How much do you know about facial recognition?

How much do you know about facial recognition?

In recent years, with the rapid development of artificial intelligence technology, face recognition is being integrated into people's daily lives, quietly changing people's living habits, such as face payment, face recognition to open the phone, face recognition to pass, etc. So how does the machine recognize that this is a person? How does it identify who it is? Next, let's explore the mystery together and unveil the veil behind this "black technology".
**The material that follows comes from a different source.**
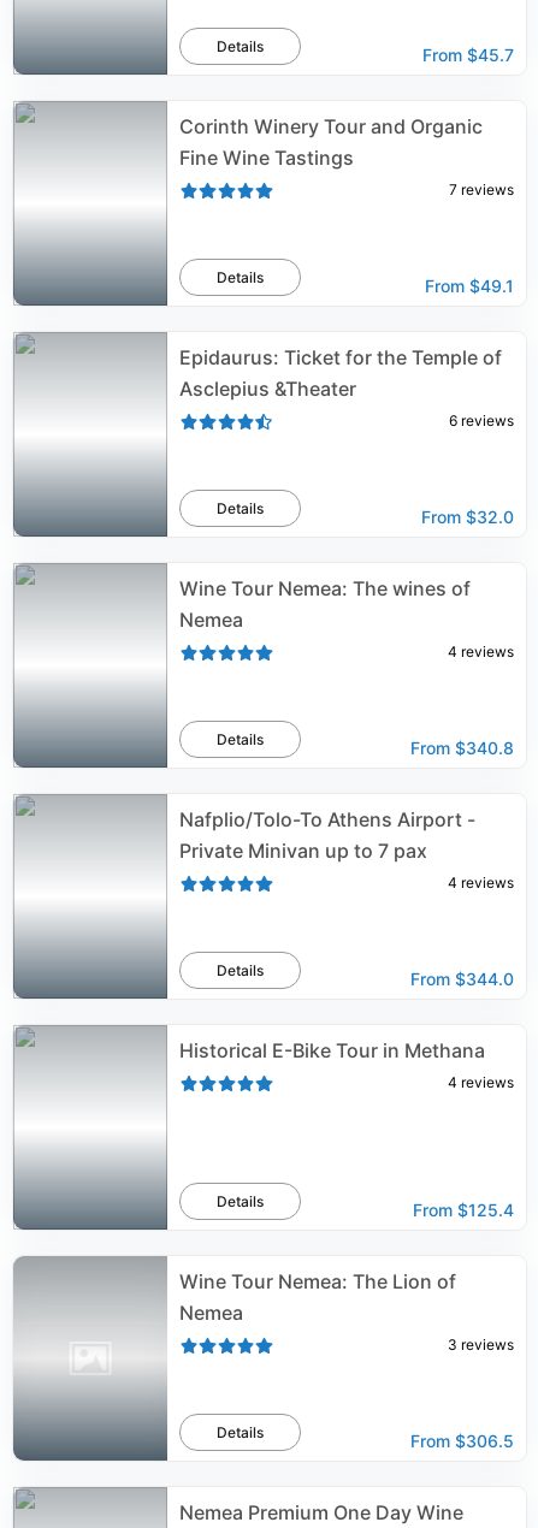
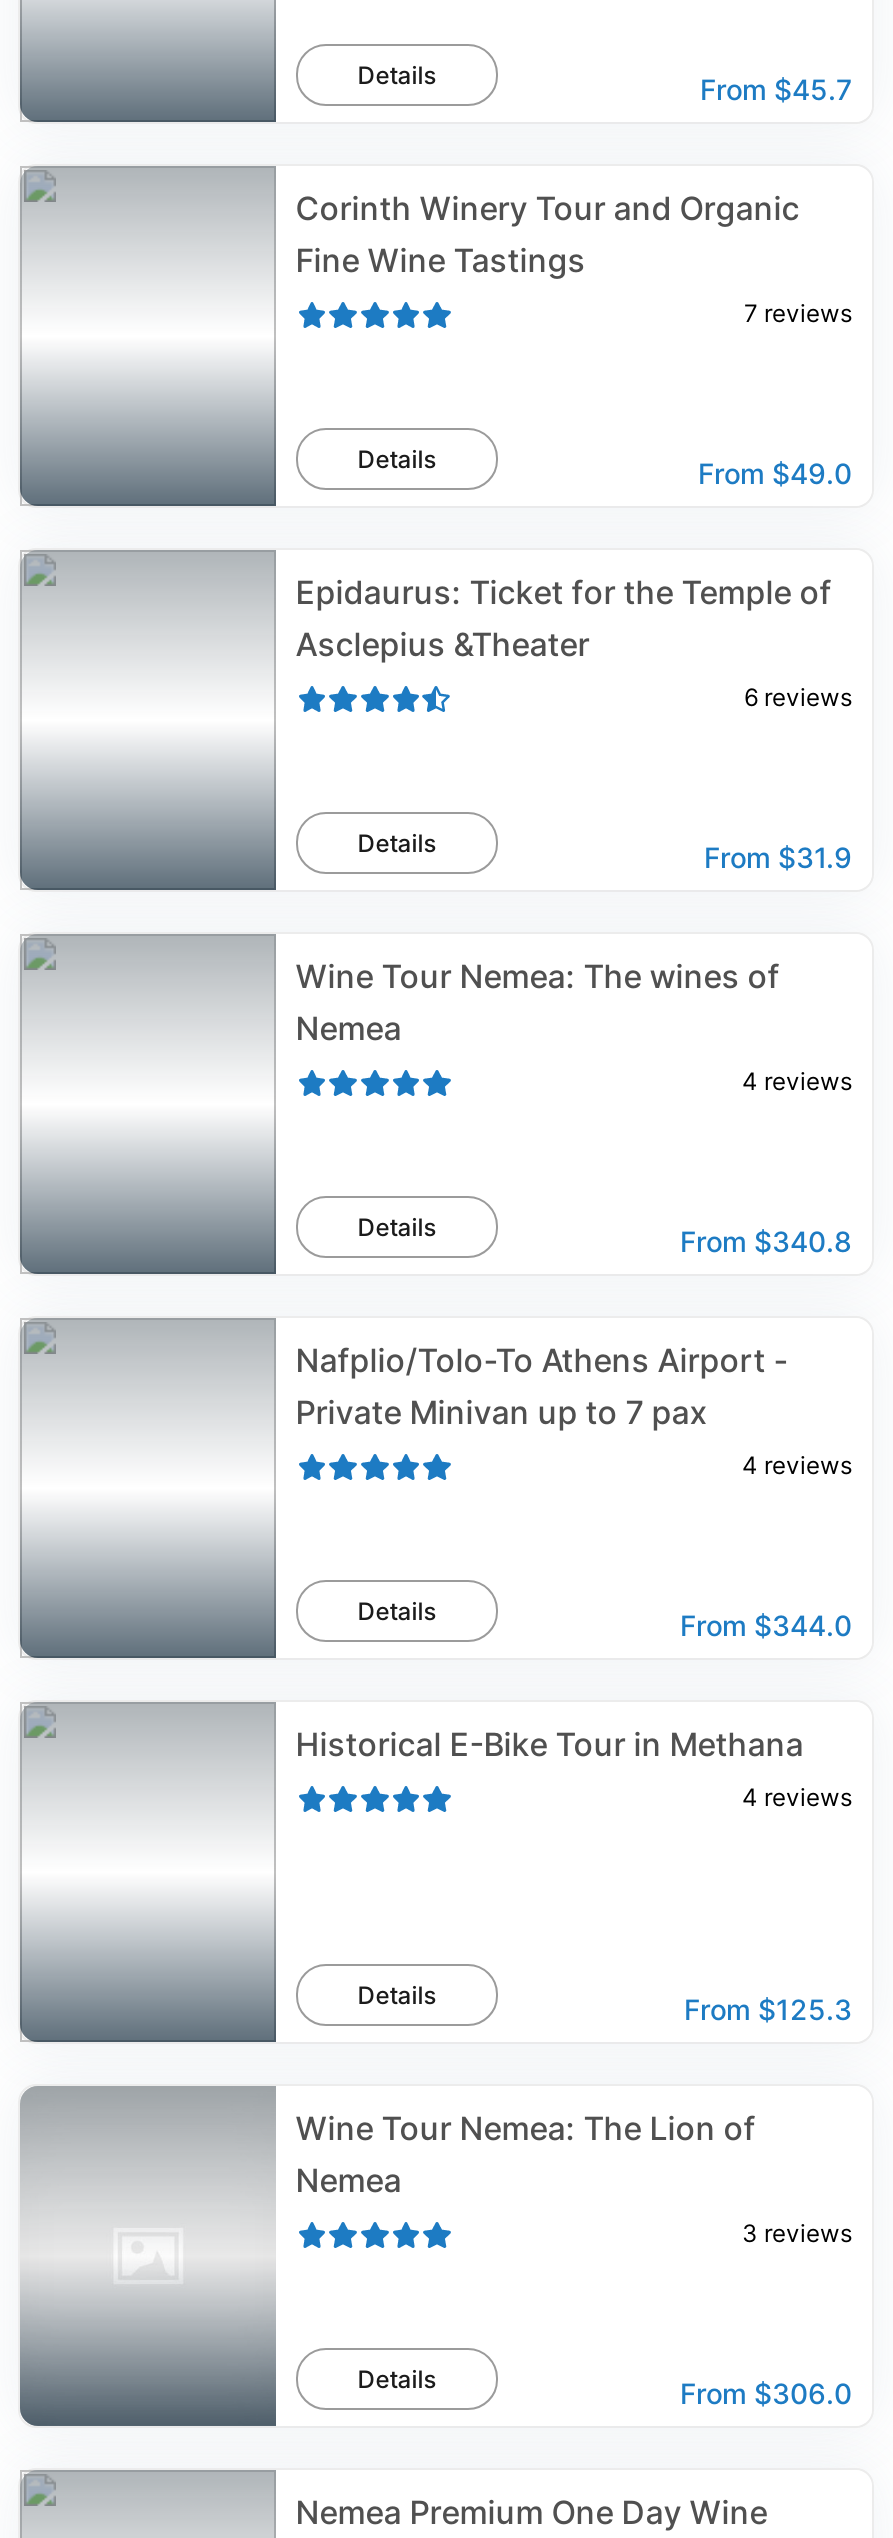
[425,276,514,296] From $49.1 -> [698,456,852,490] From $49.0
[421,507,514,527] From $32.0 -> [704,840,852,874] From $31.9
[413,1200,514,1220] From $125.4 -> [684,1992,852,2026] From $125.3
[410,1431,514,1451] From $306.5 -> [680,2376,852,2410] From $306.0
Overview of Face Recognition Technology

Face recognition technology belongs to biometric recognition technology. It is a technology that automatically identifies people based on certain features of a person's face (such as eyes, nose, mouth, eyebrows, etc.). It is also called face recognition, portrait recognition, appearance recognition, face recognition, facial recognition, etc. It mainly uses a camera or a camera to collect images or video streams containing faces, and uses face detection technology to analyze whether there is a face. If there is, it will give the location, size and location information of key facial organs; then extract the identity features contained in this information and compare them with known facial features to identify the identity of each face.

Face Detection

Face detection is the first key step in face recognition and face analysis systems. It is mainly used to solve the problem of "where is the face", accurately calibrate the position and size of the face in the image, and provide it for subsequent face feature analysis and recognition. Early face detection work was mainly based on feature extraction based on carefully designed local descriptors, which can be mainly divided into four categories: knowledge-based face detection methods, model-based face detection methods, feature-based face detection methods, and appearance-based face detection methods. Among them, the more classic works include the Haar cascades classifier and the HOG (Histogram of Oriented Gridients) feature detection algorithm. However, traditional detection has limited accuracy in face detection for challenging images with multiple variation factors.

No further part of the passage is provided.